## Data for processing:

== Segment start ==

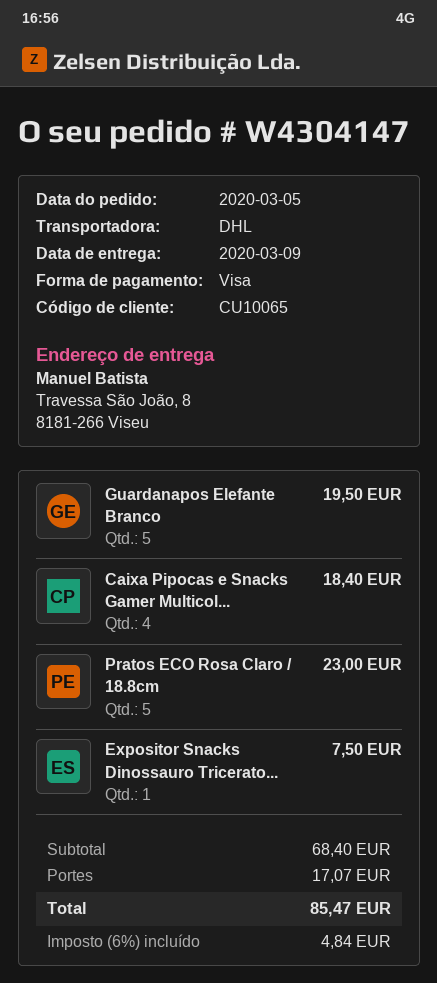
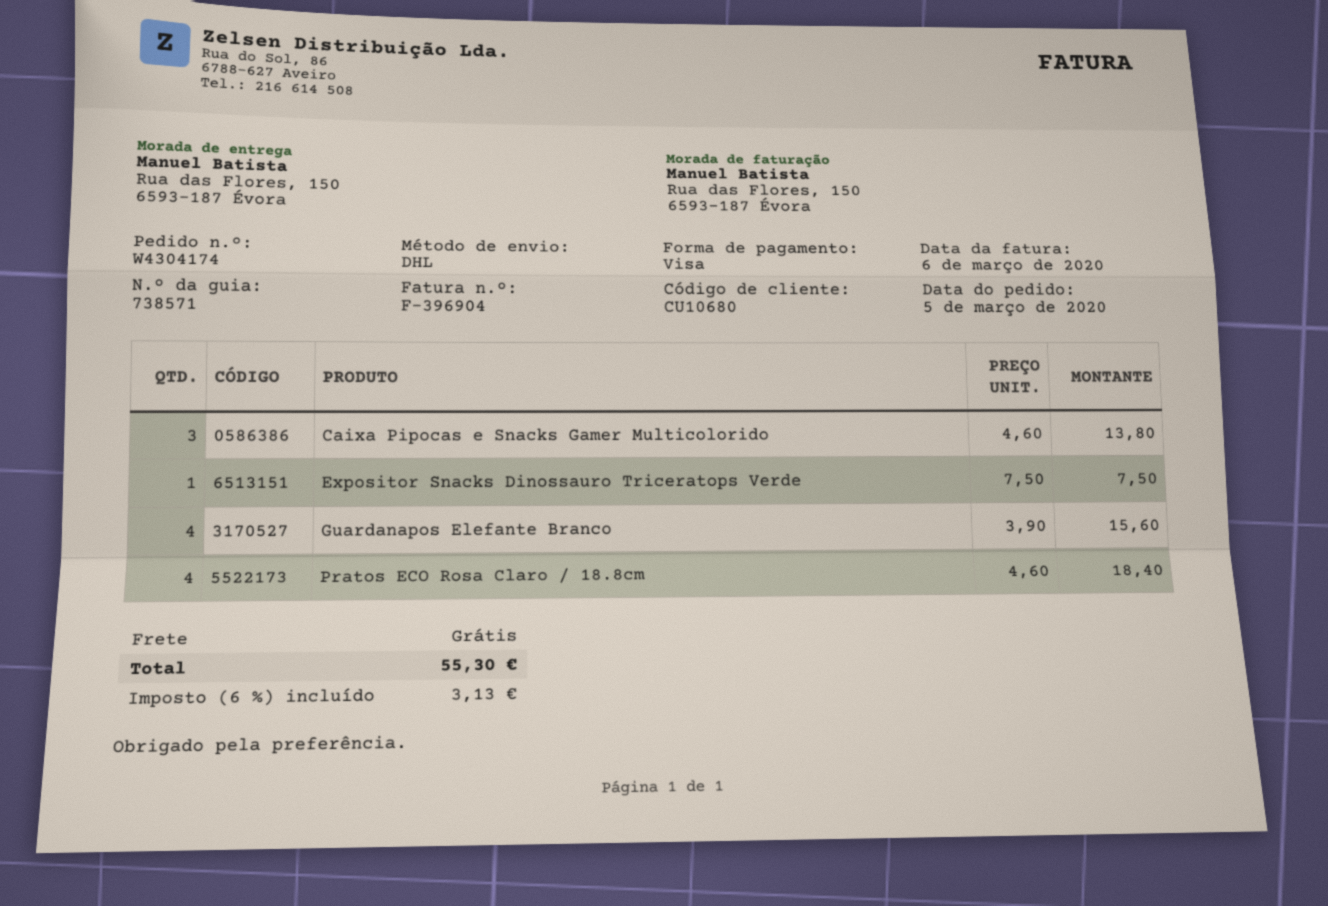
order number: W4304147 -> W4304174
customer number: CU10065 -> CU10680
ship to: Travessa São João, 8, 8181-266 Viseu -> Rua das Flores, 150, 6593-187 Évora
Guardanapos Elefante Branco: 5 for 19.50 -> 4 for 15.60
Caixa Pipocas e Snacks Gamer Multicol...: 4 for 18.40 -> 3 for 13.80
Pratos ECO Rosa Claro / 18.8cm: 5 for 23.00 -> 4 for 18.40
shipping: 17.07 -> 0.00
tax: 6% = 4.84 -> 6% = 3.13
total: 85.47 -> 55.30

== Segment end ==

## What you will do:
Could the entries be output exactly as written, but without their images?

## Expected answer:
order number: W4304147 -> W4304174
customer number: CU10065 -> CU10680
ship to: Travessa São João, 8, 8181-266 Viseu -> Rua das Flores, 150, 6593-187 Évora
Guardanapos Elefante Branco: 5 for 19.50 -> 4 for 15.60
Caixa Pipocas e Snacks Gamer Multicol...: 4 for 18.40 -> 3 for 13.80
Pratos ECO Rosa Claro / 18.8cm: 5 for 23.00 -> 4 for 18.40
shipping: 17.07 -> 0.00
tax: 6% = 4.84 -> 6% = 3.13
total: 85.47 -> 55.30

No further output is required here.